We conducted a single-center prospective analysis of 207 patients underwent CCA. A radial artery ultrasound performed pre and post CCA to measure RAD, CSA, and perimeter.
The average RAD, CSA and perimeter were (2.7 ± 0.55 mm), (6.3 ± 1.9 mm2), (9.2 ± 1.7 mm) respectively. The same measurements were significantly larger in men than in women (2.8 ± 0.5 vs. 2.3 ± 0.4 mm [P < 0.0001], 6.7 ± 1.8 vs. 4.9 ± 1.4 mm [P < 0.0001], and 9.6 ± 1.5 vs. 9 ± 1.7 mm [P = 0.001], respectively).

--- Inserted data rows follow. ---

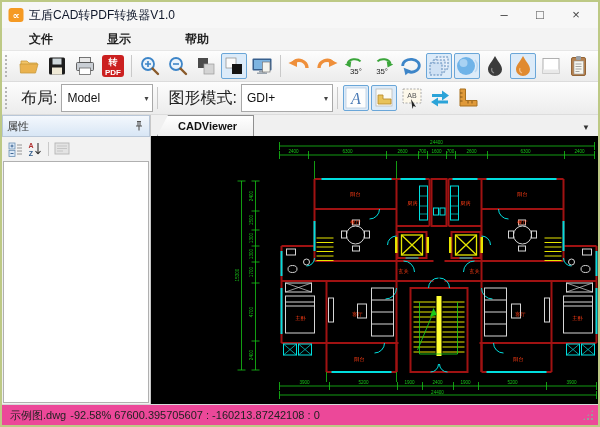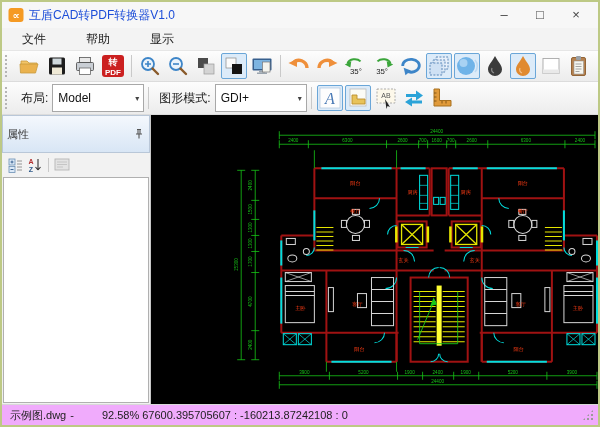--- a/index.html
+++ b/index.html
@@ -8,7 +8,7 @@
   
   .titlebar{height:26px;background:#f7f7f7;display:flex;align-items:center;padding:0 4px 0 6px;flex:0 0 auto;}
   .appicon{width:16px;height:16px;margin-right:5px;flex:0 0 auto;}
-  .title{font-size:12px;color:#1d4ed8;flex:1;}
+  .title{font-size:12px;color:#0f172a;flex:1;}
   .winbtn{width:36px;height:22px;text-align:center;line-height:22px;font-size:13px;color:#444;cursor:default;}
   
   .menubar{height:22px;display:flex;align-items:center;background:#f3f3f3;border-bottom:1px solid #e6e6e6;flex:0 0 auto;}

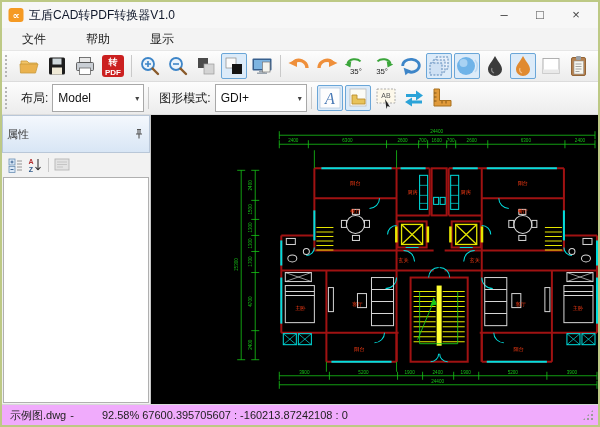--- a/index.html
+++ b/index.html
@@ -12,7 +12,7 @@
   .winbtn{width:36px;height:22px;text-align:center;line-height:22px;font-size:13px;color:#444;cursor:default;}
   
   .menubar{height:22px;display:flex;align-items:center;background:#f3f3f3;border-bottom:1px solid #e6e6e6;flex:0 0 auto;}
-  .menuitem{padding:0 20px;font-size:12px;color:#222;line-height:22px;}
+  .menuitem{padding:0 27px;font-size:12px;color:#222;line-height:22px;font-weight:bold;}
   
   .toolbar{display:flex;align-items:center;background:linear-gradient(#fdfdfd,#ececec);border-bottom:1px solid #dcdcdc;padding:2px 2px;flex:0 0 auto;}
   .grip{width:5px;height:22px;border-left:2px dotted #b5b5b5;margin:0 3px 0 1px;}

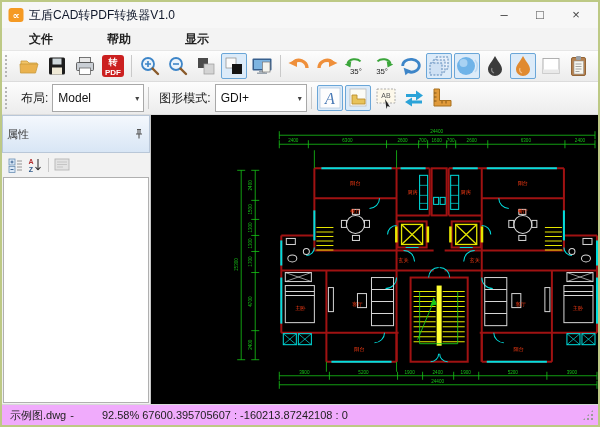--- a/index.html
+++ b/index.html
@@ -63,8 +63,8 @@
 
   <div class="menubar">
     <div class="menuitem">文件</div>
+    <div class="menuitem">显示</div>
     <div class="menuitem">帮助</div>
-    <div class="menuitem">显示</div>
   </div>
 
   <div class="toolbar">

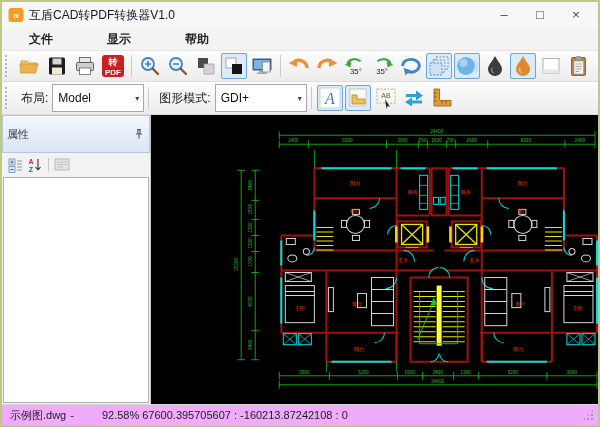--- a/index.html
+++ b/index.html
@@ -19,7 +19,7 @@
   .tbtn{width:26px;height:26px;display:flex;align-items:center;justify-content:center;border:1px solid transparent;border-radius:2px;margin:0 1px;box-sizing:border-box;}
   .tbtn.sel{border:1px solid #6aa6d8;background:#dcebf9;}
   .tsep{width:1px;height:22px;background:#c9c9c9;margin:0 4px;}
-  .optlabel{font-size:12px;color:#222;margin:0 4px 0 6px;}
+  .optlabel{font-size:16px;color:#222;margin:0 4px 0 6px;}
   .combo{width:92px;height:28px;background:#fff;border:1px solid #a8a8a8;display:flex;align-items:center;font-size:12px;padding-left:5px;box-sizing:border-box;color:#111;}
   .combo .arr{margin-left:auto;padding-right:4px;font-size:8px;color:#444;}
   

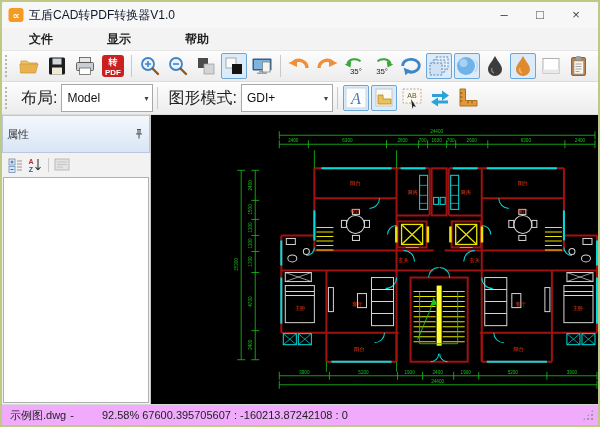--- a/index.html
+++ b/index.html
@@ -25,7 +25,7 @@
   
   .main{flex:1;display:flex;min-height:0;}
   .panel{width:148px;display:flex;flex-direction:column;background:#f0f0f0;flex:0 0 auto;border-right:1px solid #c8c8c8;}
-  .panelhead{height:20px;background:linear-gradient(#f4f8fd,#d8e6f5);border:1px solid #b9c7d8;display:flex;align-items:center;padding:8px 4px;font-size:11px;color:#333;}
+  .panelhead{height:20px;background:linear-gradient(#f4f8fd,#d8e6f5);border:1px solid #b9c7d8;display:flex;align-items:center;padding:0 4px;font-size:11px;color:#333;}
   .panelhead .ptitle{flex:1;}
   .ptool{height:22px;display:flex;align-items:center;padding:1px 3px;background:#f2f2f2;}
   .pbtn{width:20px;height:18px;display:flex;align-items:center;justify-content:center;}

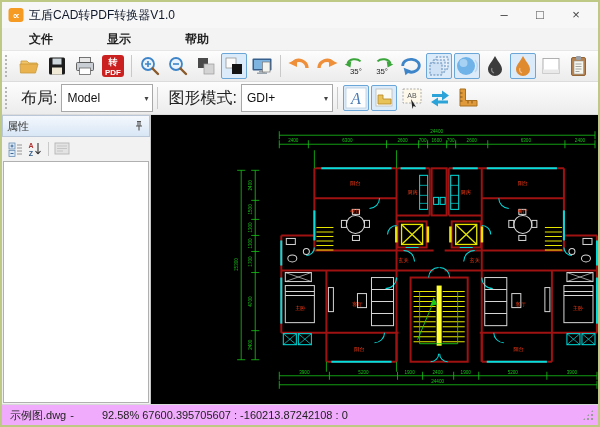--- a/index.html
+++ b/index.html
@@ -294,6 +294,10 @@
     </div>
 
     <div class="workarea">
+      <div class="tabbar">
+        <div class="tab">CADViewer</div>
+        <div class="taboverflow">▼</div>
+      </div>
       <div class="canvas">
         <svg viewBox="0 0 446 268" preserveAspectRatio="xMidYMid meet">
 

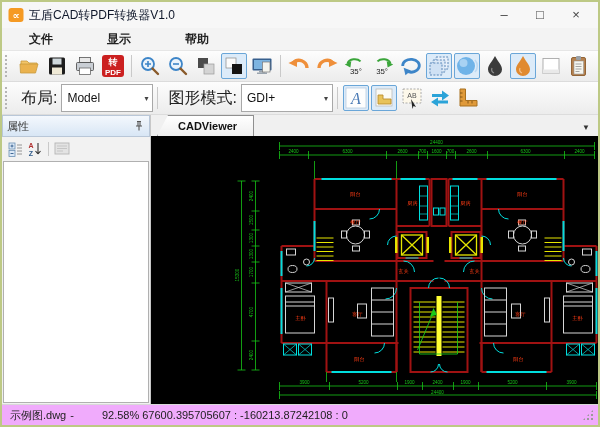--- a/index.html
+++ b/index.html
@@ -38,7 +38,7 @@
   .canvas{flex:1;background:#000;min-height:0;}
   .canvas svg{width:100%;height:100%;display:block;}
   
-  .statusbar{height:20px;background:#f0abfc;border-top:1px solid #d8d8d8;display:flex;align-items:center;font-size:11px;color:#222;padding:0 4px 0 8px;flex:0 0 auto;}
+  .statusbar{height:20px;background:#ec4899;border-top:1px solid #d8d8d8;display:flex;align-items:center;font-size:11px;color:#222;padding:0 4px 0 8px;flex:0 0 auto;}
   .sfile{}
   .sdash{margin-left:4px;}
   .szoom{margin-left:28px;}

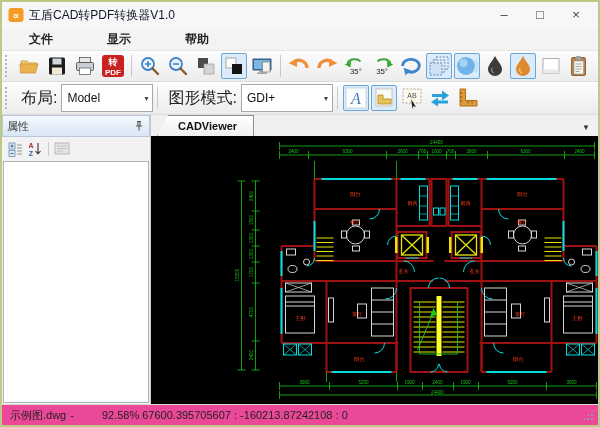--- a/index.html
+++ b/index.html
@@ -41,7 +41,7 @@
   .statusbar{height:20px;background:#ec4899;border-top:1px solid #d8d8d8;display:flex;align-items:center;font-size:11px;color:#222;padding:0 4px 0 8px;flex:0 0 auto;}
   .sfile{}
   .sdash{margin-left:4px;}
-  .szoom{margin-left:28px;}
+  .szoom{margin-left:0;}
   .scoord{margin-left:3px;}
   .sgrip{margin-left:auto;width:12px;height:12px;background-image:radial-gradient(#9a9a9a 1px,transparent 1.2px);background-size:4px 4px;clip-path:polygon(100% 0,100% 100%,0 100%);}
 </style>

Fourteen patients (6.8%) had VACs. The RAD, CSA and perimeter were significantly smaller in procedures with VACs than in procedure with no complications (2.1 ± 0.5 vs. 2.7 ± 0.5 [P = 0.014], 4.6 ± 1.4 vs. 9.4 ± 1.6 [P = 0.014], and 7.2 ± 1.8 vs. 9.4 ± 1.6 [P = 0.022], respectively). Univariate logistic regression showed that radial ultrasonic parameters can independently predict VACs as follows: RAD (Odds ratio (OR) = 1.4. 95% CI 1.08–1.68, p = 007) for RAD, (OR = 2. 26. 95% CI 1.11–4.58, p = 0. 24) For CSA and (OR = 2.86. 95% CI 1.3–6, p = 0. 006) for perimeter.
ultrasonic study of the radial artery before CCA can provide important information regarding the vascular access. We found that a smaller radial diameter, CSA and perimeter are associated with higher rates of VACs.